(Web page edit records)

::::

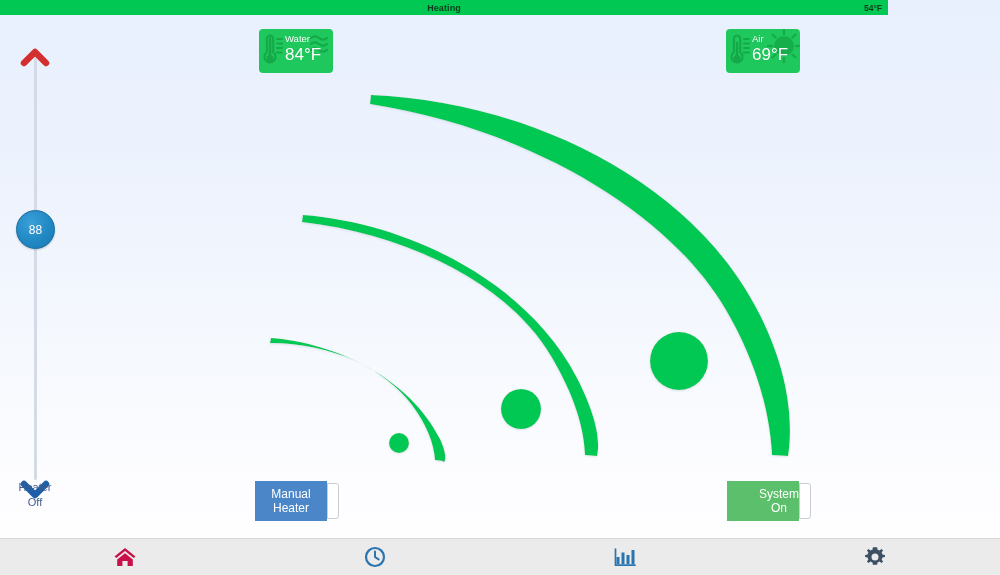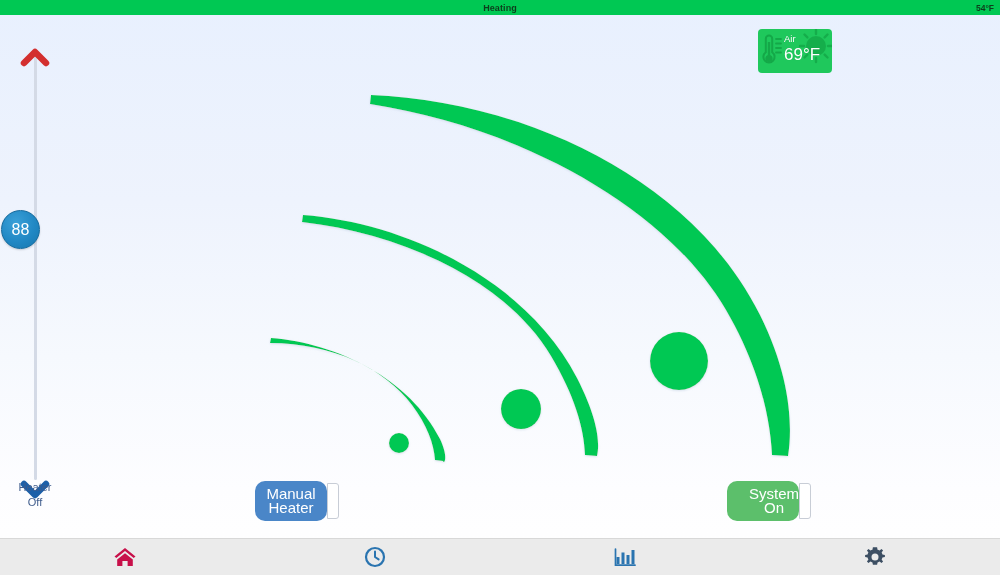--- a/index.html
+++ b/index.html
@@ -16,21 +16,21 @@
     width: 1000px;
     height: 575px;
     background: linear-gradient(to bottom, #e8f0fe 0%, #eef3fd 35%, #f6f9fe 62%, #fdfdff 85%, #ffffff 100%);
     overflow: hidden;
   }
 
   
   #topbar {
     position: absolute;
     top: 0; left: 0;
-    width: 1000px;
+    width: 888px;
     height: 15px;
     background: #00c853;
     display: flex;
     align-items: center;
     justify-content: center;
   }
   #topbar .title {
     font-size: 9px;
     font-weight: bold;
     color: #0d3d1c;
@@ -49,21 +49,21 @@
   
   .temp-badge {
     position: absolute;
     width: 74px;
     height: 44px;
     background: #1fc85c;
     border-radius: 4px;
     overflow: hidden;
   }
   .temp-badge.water { left: 259px; top: 29px; }
-  .temp-badge.air   { left: 758px; top: 29px; }
+  .temp-badge.air   { left: 726px; top: 29px; }
 
   .temp-badge .badge-svg {
     position: absolute;
     inset: 0;
   }
   .temp-badge .badge-text {
     position: absolute;
     left: 26px;
     top: 4px;
     width: 46px;
@@ -106,32 +106,32 @@
     width: 30px;
     height: 22px;
     display: flex;
     align-items: center;
     justify-content: center;
   }
   #slider .chev.up   { top: 26px; }
   #slider .chev.down { top: 458px; }
   #slider .thumb {
     position: absolute;
-    left: 1px;
+    left: 16px;
     top: 190px;
     width: 39px;
     height: 39px;
     border-radius: 50%;
     background: radial-gradient(circle at 38% 32%, #3aa0d8 0%, #2188c4 55%, #1877ae 100%);
     border: 1px solid #14699c;
     display: flex;
     align-items: center;
     justify-content: center;
     color: #ffffff;
-    font-size: 16px;
+    font-size: 12px;
     box-shadow: 0 1px 2px rgba(0,0,0,0.18);
   }
   #slider .heater-label {
     position: absolute;
     left: 0;
     top: 460px;
     width: 70px;
     text-align: center;
     color: #3f5c8c;
     font-size: 11px;
@@ -144,26 +144,26 @@
     left: 0; top: 15px;
     width: 1000px;
     height: 520px;
   }
 
   
   .ctl-button {
     position: absolute;
     width: 72px;
     height: 40px;
-    border-radius: 10px;
+    border-radius: 0;
     display: flex;
     align-items: center;
     justify-content: center;
     color: #ffffff;
-    font-size: 15px;
+    font-size: 12px;
     line-height: 14px;
     text-align: center;
     cursor: pointer;
     user-select: none;
   }
   .ctl-button .handle {
     position: absolute;
     right: -12px;
     top: 2px;
     width: 12px;
@@ -199,20 +199,45 @@
 </head>
 <body>
 
 <div id="app">
 
   <div id="topbar">
     <span class="title">Heating</span>
     <span class="temp">54°F</span>
   </div>
 
+  <div class="temp-badge water">
+    <svg class="badge-svg" viewBox="0 0 74 44">
+      <g fill="none" stroke="#14a848" stroke-width="2.4" stroke-linecap="round">
+        <path d="M11 9 v15"></path>
+      </g>
+      <path d="M11 6.5 a3.2 3.2 0 0 1 3.2 3.2 v13.6 a5.6 5.6 0 1 1 -6.4 0 v-13.6 a3.2 3.2 0 0 1 3.2 -3.2 z" fill="none" stroke="#14a848" stroke-width="2"></path>
+      <circle cx="11" cy="29.5" r="3.6" fill="#14a848"></circle>
+      <rect x="9.8" y="13" width="2.4" height="16" fill="#14a848"></rect>
+      <g stroke="#14a848" stroke-width="1.8" stroke-linecap="round">
+        <path d="M18 10 h5"></path>
+        <path d="M18 14.5 h5"></path>
+        <path d="M18 19 h5"></path>
+        <path d="M18 23.5 h5"></path>
+      </g>
+      <g fill="none" stroke="#14a848" stroke-width="2.2" stroke-linecap="round">
+        <path d="M52 9 q4 -3.2 8 0 t8 0"></path>
+        <path d="M52 15 q4 -3.2 8 0 t8 0"></path>
+        <path d="M52 21 q4 -3.2 8 0 t8 0"></path>
+      </g>
+    </svg>
+    <div class="badge-text">
+      <span class="badge-label">Water</span>
+      <span class="badge-value">84°F</span>
+    </div>
+  </div>
 
   <div class="temp-badge air">
     <svg class="badge-svg" viewBox="0 0 74 44">
       <path d="M11 6.5 a3.2 3.2 0 0 1 3.2 3.2 v13.6 a5.6 5.6 0 1 1 -6.4 0 v-13.6 a3.2 3.2 0 0 1 3.2 -3.2 z" fill="none" stroke="#14a848" stroke-width="2"></path>
       <circle cx="11" cy="29.5" r="3.6" fill="#14a848"></circle>
       <rect x="9.8" y="13" width="2.4" height="16" fill="#14a848"></rect>
       <g stroke="#14a848" stroke-width="1.8" stroke-linecap="round">
         <path d="M18 10 h5"></path>
         <path d="M18 14.5 h5"></path>
         <path d="M18 19 h5"></path>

::::

_TASK DIRECTIONS_.
What the records say must be written out exactly, with none of their pictures.

_RESULT_.
--- a/index.html
+++ b/index.html
@@ -16,21 +16,21 @@
     width: 1000px;
     height: 575px;
     background: linear-gradient(to bottom, #e8f0fe 0%, #eef3fd 35%, #f6f9fe 62%, #fdfdff 85%, #ffffff 100%);
     overflow: hidden;
   }
 
   
   #topbar {
     position: absolute;
     top: 0; left: 0;
-    width: 1000px;
+    width: 888px;
     height: 15px;
     background: #00c853;
     display: flex;
     align-items: center;
     justify-content: center;
   }
   #topbar .title {
     font-size: 9px;
     font-weight: bold;
     color: #0d3d1c;
@@ -49,21 +49,21 @@
   
   .temp-badge {
     position: absolute;
     width: 74px;
     height: 44px;
     background: #1fc85c;
     border-radius: 4px;
     overflow: hidden;
   }
   .temp-badge.water { left: 259px; top: 29px; }
-  .temp-badge.air   { left: 758px; top: 29px; }
+  .temp-badge.air   { left: 726px; top: 29px; }
 
   .temp-badge .badge-svg {
     position: absolute;
     inset: 0;
   }
   .temp-badge .badge-text {
     position: absolute;
     left: 26px;
     top: 4px;
     width: 46px;
@@ -106,32 +106,32 @@
     width: 30px;
     height: 22px;
     display: flex;
     align-items: center;
     justify-content: center;
   }
   #slider .chev.up   { top: 26px; }
   #slider .chev.down { top: 458px; }
   #slider .thumb {
     position: absolute;
-    left: 1px;
+    left: 16px;
     top: 190px;
     width: 39px;
     height: 39px;
     border-radius: 50%;
     background: radial-gradient(circle at 38% 32%, #3aa0d8 0%, #2188c4 55%, #1877ae 100%);
     border: 1px solid #14699c;
     display: flex;
     align-items: center;
     justify-content: center;
     color: #ffffff;
-    font-size: 16px;
+    font-size: 12px;
     box-shadow: 0 1px 2px rgba(0,0,0,0.18);
   }
   #slider .heater-label {
     position: absolute;
     left: 0;
     top: 460px;
     width: 70px;
     text-align: center;
     color: #3f5c8c;
     font-size: 11px;
@@ -144,26 +144,26 @@
     left: 0; top: 15px;
     width: 1000px;
     height: 520px;
   }
 
   
   .ctl-button {
     position: absolute;
     width: 72px;
     height: 40px;
-    border-radius: 10px;
+    border-radius: 0;
     display: flex;
     align-items: center;
     justify-content: center;
     color: #ffffff;
-    font-size: 15px;
+    font-size: 12px;
     line-height: 14px;
     text-align: center;
     cursor: pointer;
     user-select: none;
   }
   .ctl-button .handle {
     position: absolute;
     right: -12px;
     top: 2px;
     width: 12px;
@@ -199,20 +199,45 @@
 </head>
 <body>
 
 <div id="app">
 
   <div id="topbar">
     <span class="title">Heating</span>
     <span class="temp">54°F</span>
   </div>
 
+  <div class="temp-badge water">
+    <svg class="badge-svg" viewBox="0 0 74 44">
+      <g fill="none" stroke="#14a848" stroke-width="2.4" stroke-linecap="round">
+        <path d="M11 9 v15"></path>
+      </g>
+      <path d="M11 6.5 a3.2 3.2 0 0 1 3.2 3.2 v13.6 a5.6 5.6 0 1 1 -6.4 0 v-13.6 a3.2 3.2 0 0 1 3.2 -3.2 z" fill="none" stroke="#14a848" stroke-width="2"></path>
+      <circle cx="11" cy="29.5" r="3.6" fill="#14a848"></circle>
+      <rect x="9.8" y="13" width="2.4" height="16" fill="#14a848"></rect>
+      <g stroke="#14a848" stroke-width="1.8" stroke-linecap="round">
+        <path d="M18 10 h5"></path>
+        <path d="M18 14.5 h5"></path>
+        <path d="M18 19 h5"></path>
+        <path d="M18 23.5 h5"></path>
+      </g>
+      <g fill="none" stroke="#14a848" stroke-width="2.2" stroke-linecap="round">
+        <path d="M52 9 q4 -3.2 8 0 t8 0"></path>
+        <path d="M52 15 q4 -3.2 8 0 t8 0"></path>
+        <path d="M52 21 q4 -3.2 8 0 t8 0"></path>
+      </g>
+    </svg>
+    <div class="badge-text">
+      <span class="badge-label">Water</span>
+      <span class="badge-value">84°F</span>
+    </div>
+  </div>
 
   <div class="temp-badge air">
     <svg class="badge-svg" viewBox="0 0 74 44">
       <path d="M11 6.5 a3.2 3.2 0 0 1 3.2 3.2 v13.6 a5.6 5.6 0 1 1 -6.4 0 v-13.6 a3.2 3.2 0 0 1 3.2 -3.2 z" fill="none" stroke="#14a848" stroke-width="2"></path>
       <circle cx="11" cy="29.5" r="3.6" fill="#14a848"></circle>
       <rect x="9.8" y="13" width="2.4" height="16" fill="#14a848"></rect>
       <g stroke="#14a848" stroke-width="1.8" stroke-linecap="round">
         <path d="M18 10 h5"></path>
         <path d="M18 14.5 h5"></path>
         <path d="M18 19 h5"></path>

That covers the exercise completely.